Assignment:
The entries must be repeated verbatim, and their images left out.

(Stored entries)
"""
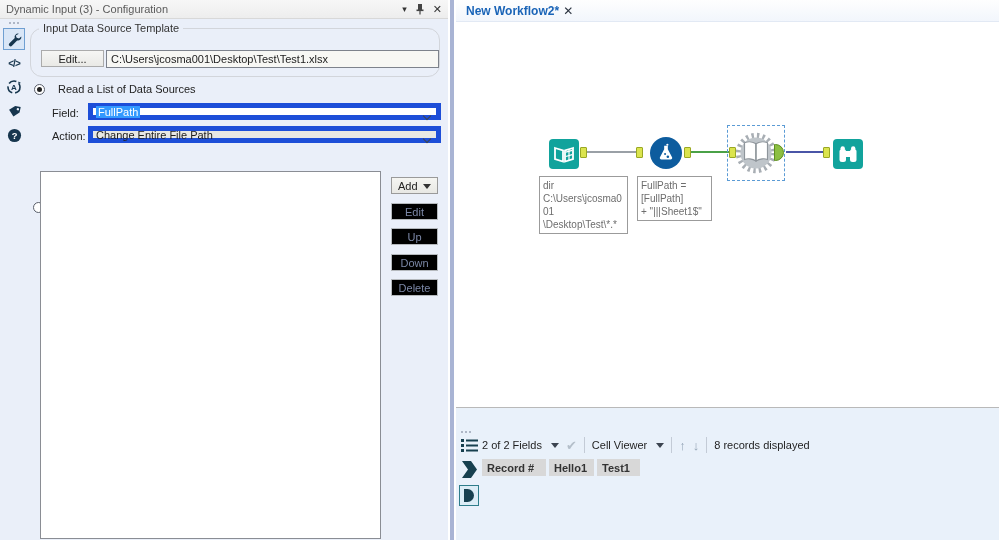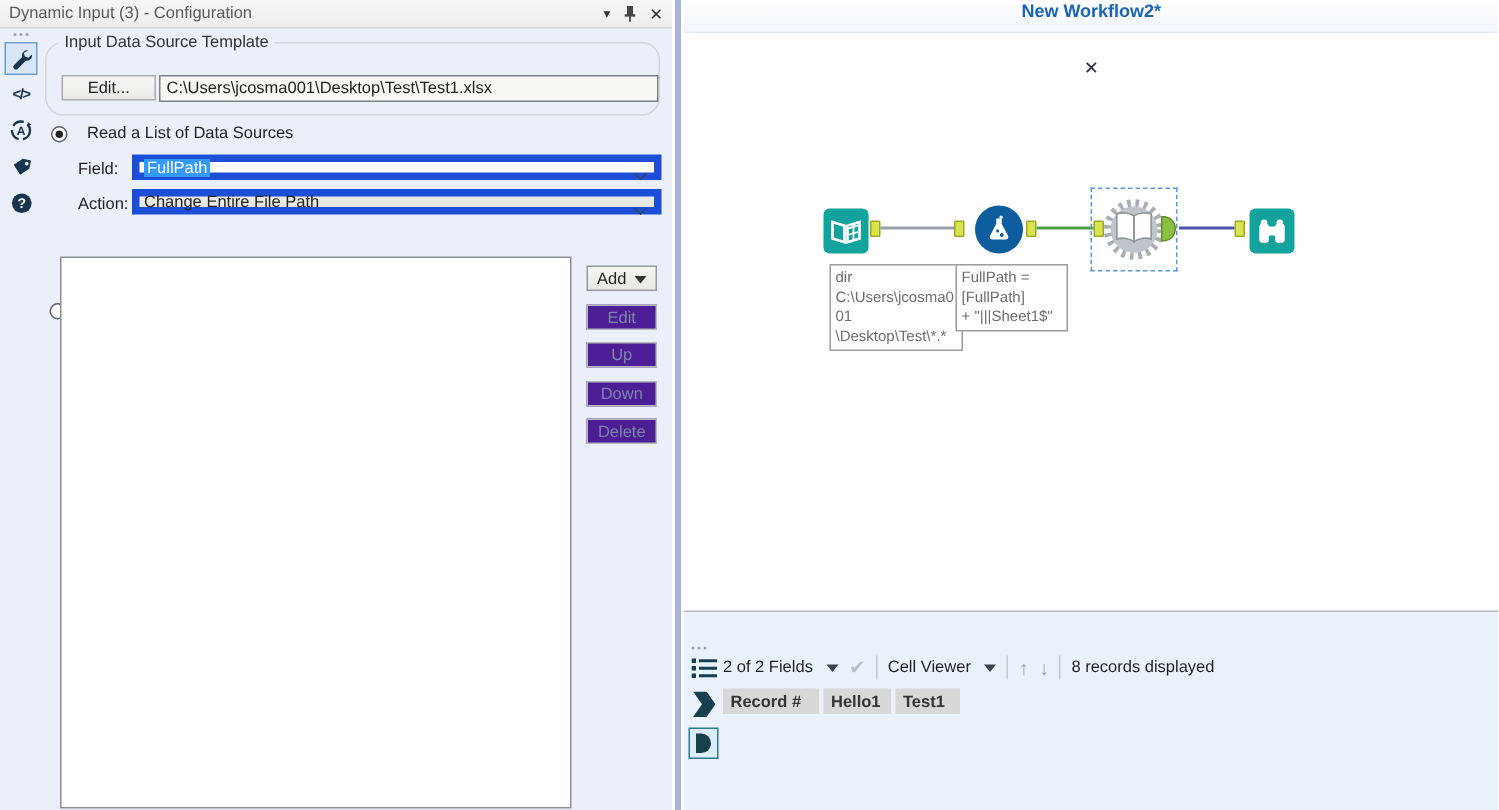"New Workflow2*" .tabbar { flex-direction: column -> none; gap: 24px -> 4px }
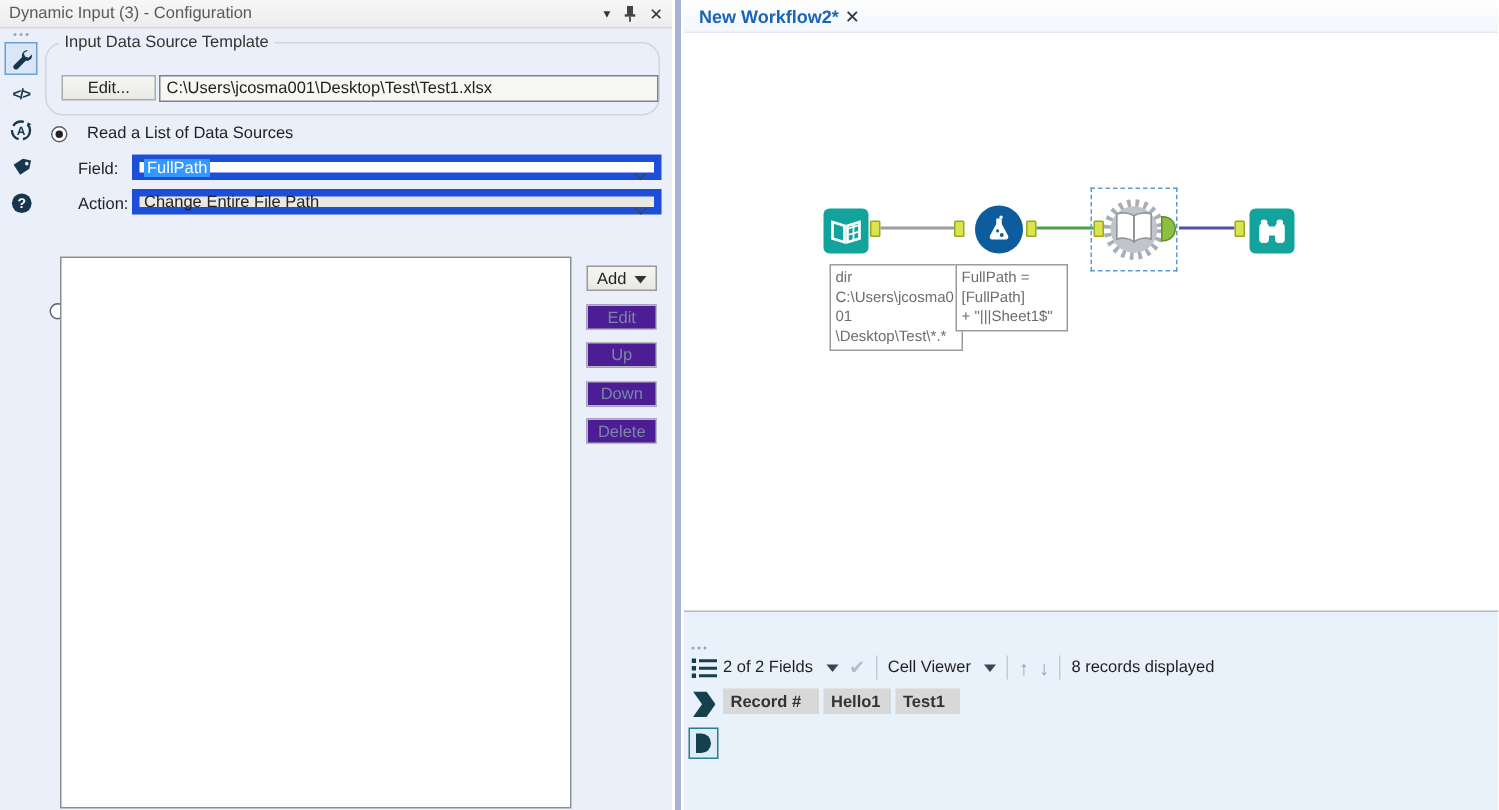"dir" div.annot { left: 97px -> 83px }
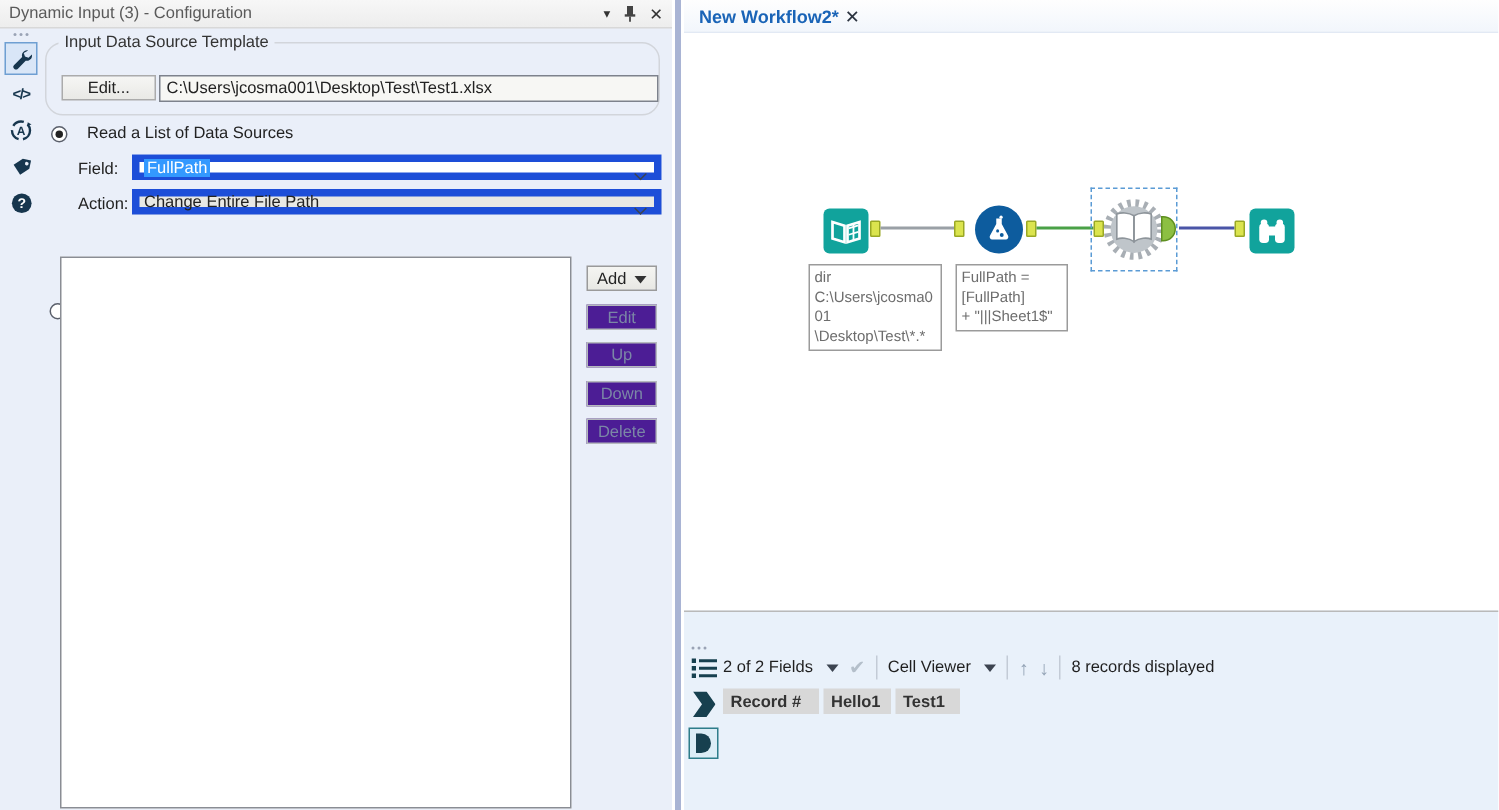"Edit" .btn-col-btn { background: #4c1d95 -> #000000 }
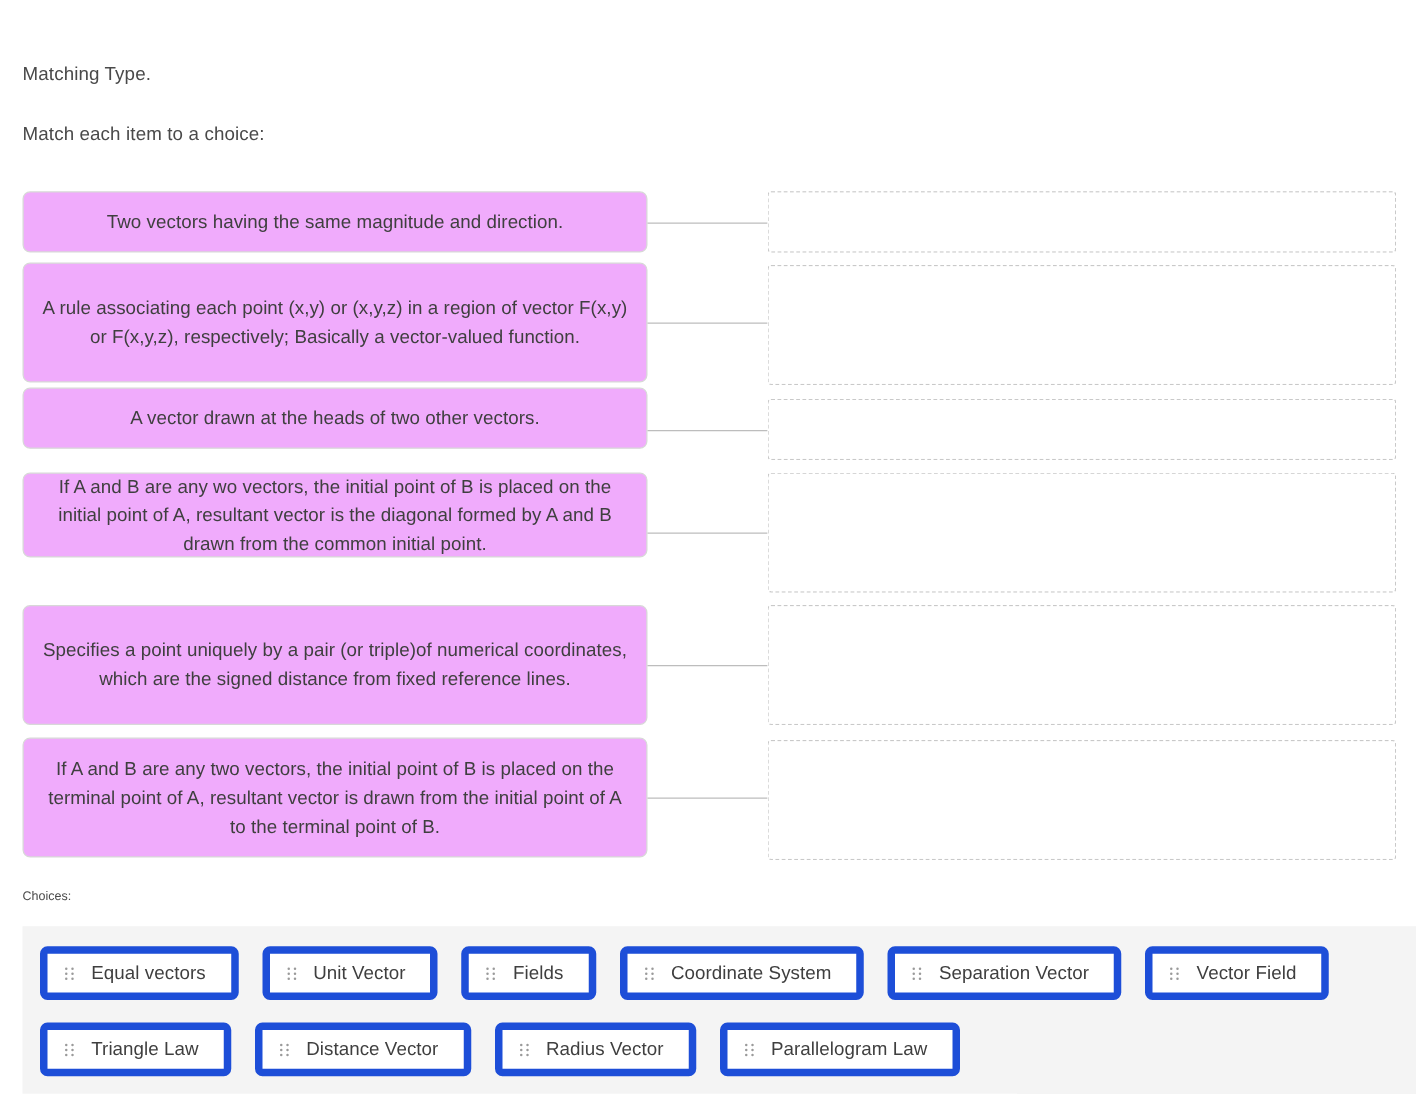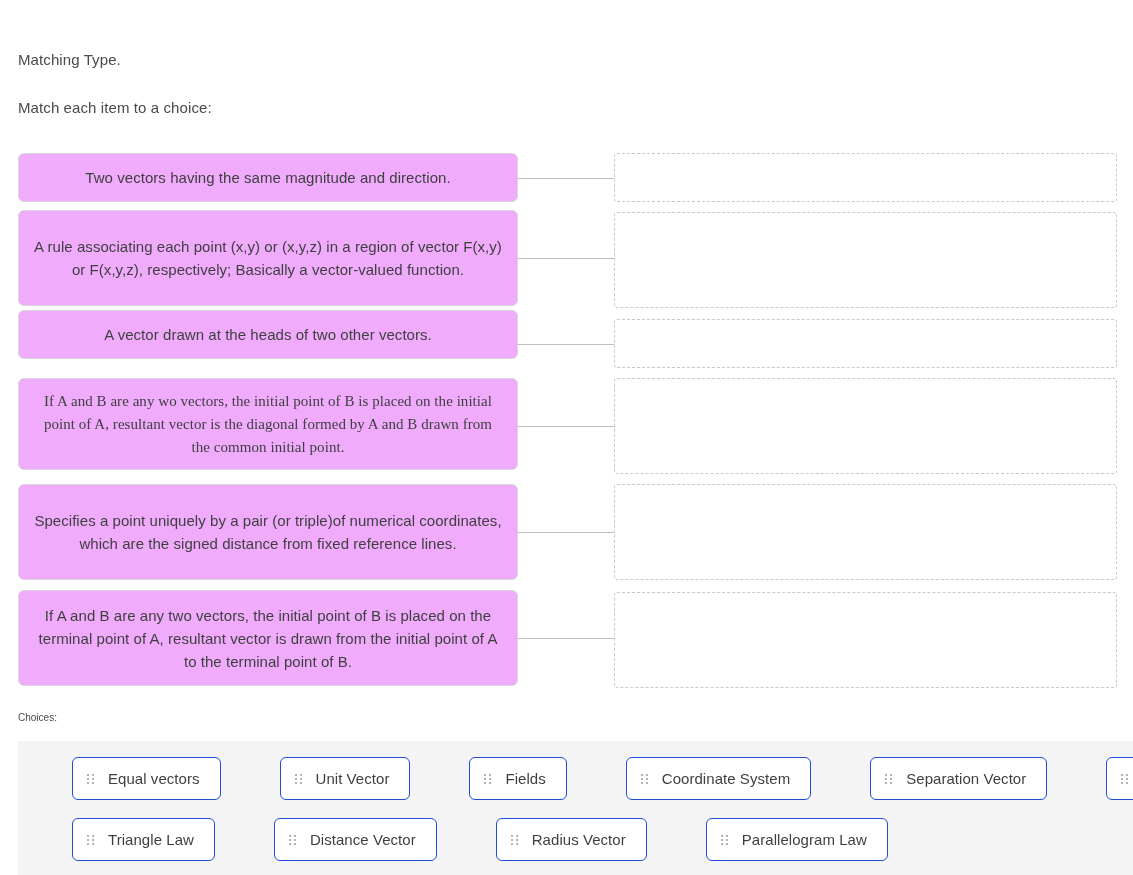"If A and B are any wo" div.item-box { font-family: Liberation Serif, serif -> none; height: 92px -> 68px }
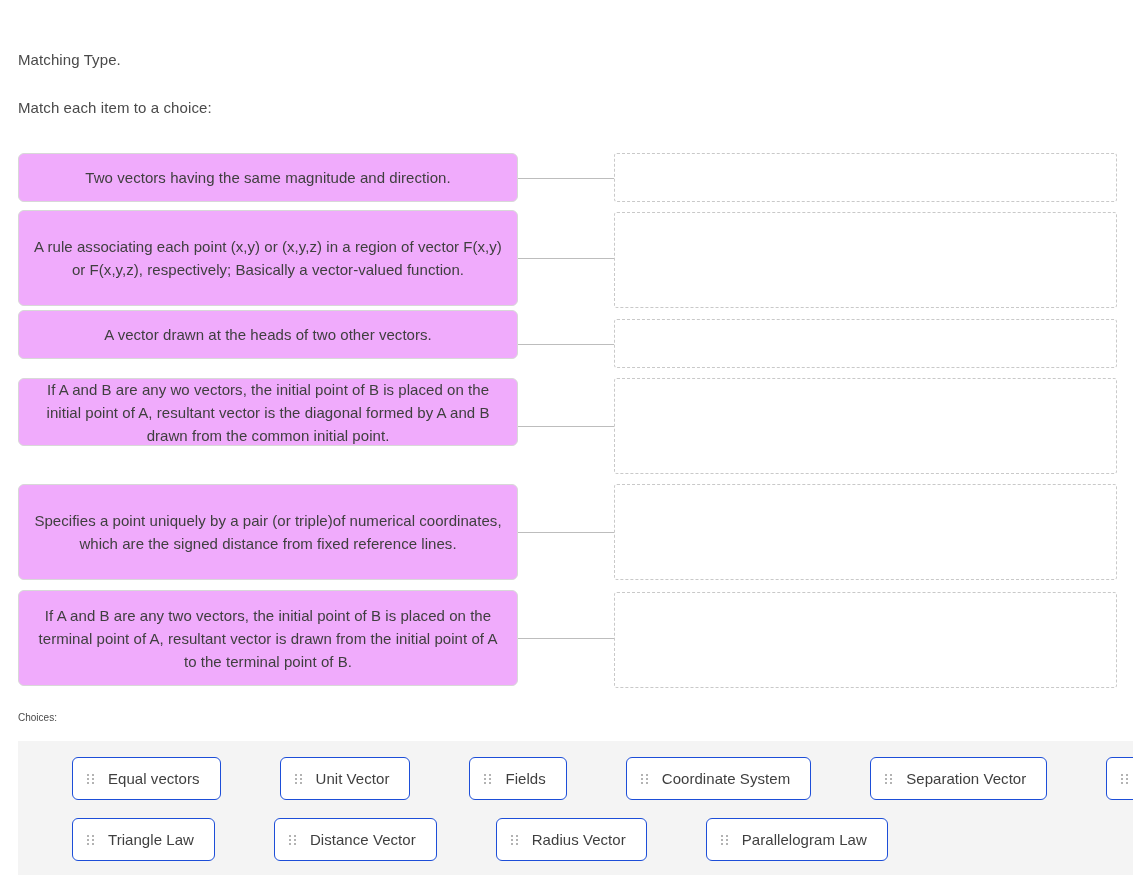"Equal vectors" .chip { border: 1px solid #1d4ed8 -> 6px solid #1d4ed8; margin-left: 40px -> none }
"""
Answer section:
"New Workflow2*" .tabbar { flex-direction: column -> none; gap: 24px -> 4px }
"dir" div.annot { left: 97px -> 83px }
"Edit" .btn-col-btn { background: #4c1d95 -> #000000 }
"If A and B are any wo" div.item-box { font-family: Liberation Serif, serif -> none; height: 92px -> 68px }
"Equal vectors" .chip { border: 1px solid #1d4ed8 -> 6px solid #1d4ed8; margin-left: 40px -> none }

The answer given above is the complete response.